First thing first, I’ve suggested previously that MPs would do better not to whine and moan about their predicament because they will find scant sympathy in the party. So what happens? We have a (unnamed, of course) shadow minister accusing Jeremy of ruining Christmas with all this talk of demoting and reshuffling. Diddums. Then we have people saying that Jeremy can’t possibly demote people on the basis of the Syria free vote because it was free, innit. Then we have people saying they will resign if so-and-so goes.

Let’s strip out the political divisions and look at how the world appears from inside the leader’s office.

Jeremy won a huge majority among the membership, and it is one that is still growing as new people sign up and a much lower number of (mainly card-carrying) centre and right members flounce out.
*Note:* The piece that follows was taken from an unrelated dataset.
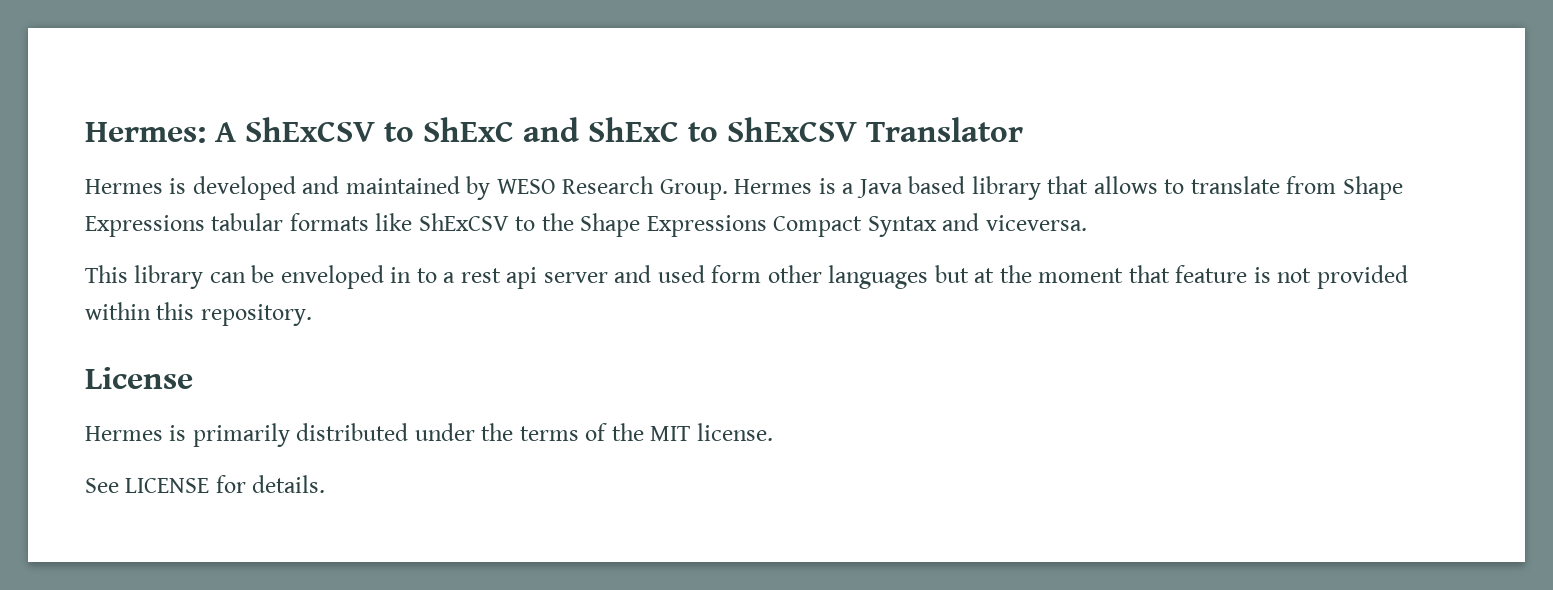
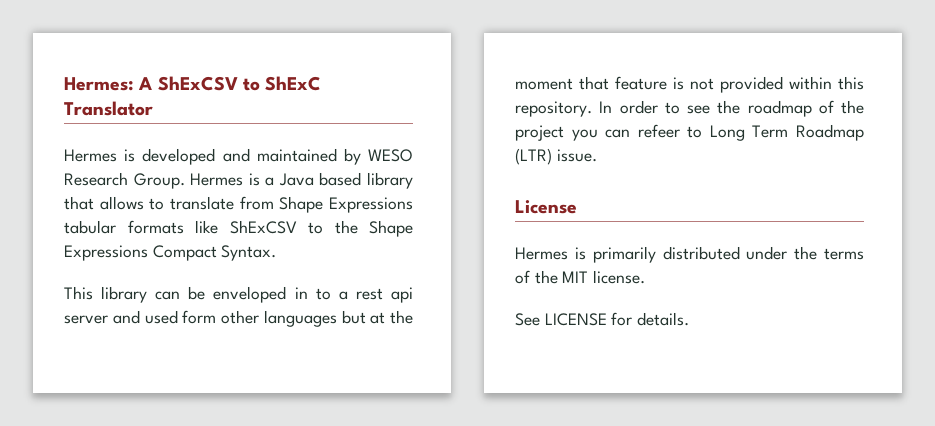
[523,117,857,142] and ShExC to ShExCSV -> (322, 83) none
[867,213,1087,237] Syntax and viceversa. -> [221,245,277,261] Syntax.
(312, 315) none -> [599,100,864,117] [515,124,864,141] [515,148,597,165] In order to see the roadmap of the project you can refeer to Long Term Roadmap (LTR) issue.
Those who’ve damned sitting MPs for failing to depose Jeremy yesterday are blind to this most obvious of facts. Jez won under rules (favoured by some on the right) that were designed to dilute the influence of a membership they mistrusted before the surge took place. Jeremy romped home under those rules and, presently, from his perspective, he has good reason to accept a basic congruence between his policies and priorities and those of the members.

Second, not unreasonably, this is interpreted as a mandate to carry through his programme regardless of what the shadow cabinet and the bulk of the PLP thinks. Third, it doesn’t matter how it is dressed up, direct criticisms of him in the media by his shadow appointees and the various proxy attacks via Andrew Fisher, or via Stop the War, or via Momentum, are seen as challenges to his authority as well as attempts to undermine him.

When you have the shadow foreign secretary banging the drum of war, or shadow ministers repeatedly refusing to back the leader when asked, or shadow ministers openly attacking proxies for Jeremy, or worst criticising him directly, how else can that be interpreted? One should not be surprised if their places around the leadership table is not as secure as they thought. It’s also worth remembering that Ed Miliband was more ruthless in rooting out shadow ministers who were less than enthusiastic with his leadership, so Jez has precedence on his side. Jeremy is well within his rights to axe who he wants, and b;eating about it just looks like, well, bleating.

By the rules of the game, what Jeremy decides is law. His position is unassailable, and no amount of front bench resignations will tip him over into retirement. Especially now Jeremy reportedly has around 30 MPs that are considered loyal – a number that has grown since assuming office. In these circumstances, I think it’s probably for the best if oppositionists are neither seen nor heard. From the standpoint of winning the party “back” to the centre or the right, it would do their cause a world of good if

  1. they shut up,
  2. cared more about attacking the Tories than Jeremy, and
  3. confined their opposition activities to out-recruiting their opponents, rebuilding the labour movement, and/or making constructive criticisms.

Shadow ministers and backbench MPs moaning down the phone to the Telegraph newsroom weakens their position among the membership, and finds no echo whatsoever among a largely indifferent public. Yet they won’t pack it in, even though it would be good for them. With a few dozen exceptions, they don’t know how to organise and so they’re locked into this pattern of self-destructive behaviour.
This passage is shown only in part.